Most of Edmund Naumann's work on the geology and geography of Japan was translated into Japanese by N. Yamashita (1996). However, a paper titled “Neuere Arbeiten der kaiserlich japanischen geologischen Reichsanstalt (Recent works of the Imperial Geological Survey of Japan),” which appeared in the German Weekly Das Ausland in 1891, had not yet been translated. The paper, which we have now translated, relates to two publications, both published in 1890 by the Imperial Geological Survey of Japan. The first publication is Die japanischen Inseln. Eine topographische-geologische Übersicht (The Japanese Islands. A topographical-geological overview) by T. Harada, who was the deputy director of the survey. Naumann introduced Harada's explanation of the geological systems and geotectonic structures of the Japanese Islands, and, at the same time, severely criticized his concept of the“Fuji Zone,”which was proposed in response to Naumann's“Fossa Magna,”and also the“syntaxis theory,”which interpreted the tectonic relationship between the north and south Japan arcs. The second publication is Beiträge zur Kenntniss der japanischen Landwirthschaft, I, Allgemeiner Teil (Contributions to the knowledge of Japanese agriculture, I. General part) by M. Fesca who was the chief of the agronomical section of the survey. This paper is also an explanatory text of Agricultural Production of the Japanese Empire, Atlas edited by Fesca in 1889. Naumann introduced the contents of the publication in detail, especially that related to climate, vegetation zones, soil characteristics, arable land, and various aspects of agricultural management, and mentioned that he missed the citation of someone's work on agricultural insurance.
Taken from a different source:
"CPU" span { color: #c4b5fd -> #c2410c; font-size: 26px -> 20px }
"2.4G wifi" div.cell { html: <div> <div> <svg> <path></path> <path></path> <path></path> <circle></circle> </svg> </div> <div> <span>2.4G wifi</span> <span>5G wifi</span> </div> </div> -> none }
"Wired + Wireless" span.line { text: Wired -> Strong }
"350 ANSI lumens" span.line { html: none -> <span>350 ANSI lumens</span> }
Naumann's paper is important because it represented not only the results of investigations by the Geological Survey of Japan about ten years after its founding, but also the general situation of geological and agronomical research in Japan around 1890.
Edmund Naumann (1854-1927) wrote “Notiz Ueber die Höhe des Fujinoyama” in 1885 and discussed the history of measuring the height of Mt. Fuji. In particular, he stressed the earliest measurement made in 1828 by Keisaku Ninomiya, a Japanese student of Siebold, who obtained a value of 3,793 m, which is approximately the same as present value. We translated the paper into Japanese because it is important to present scientific knowledge of Mt. Fuji in those days.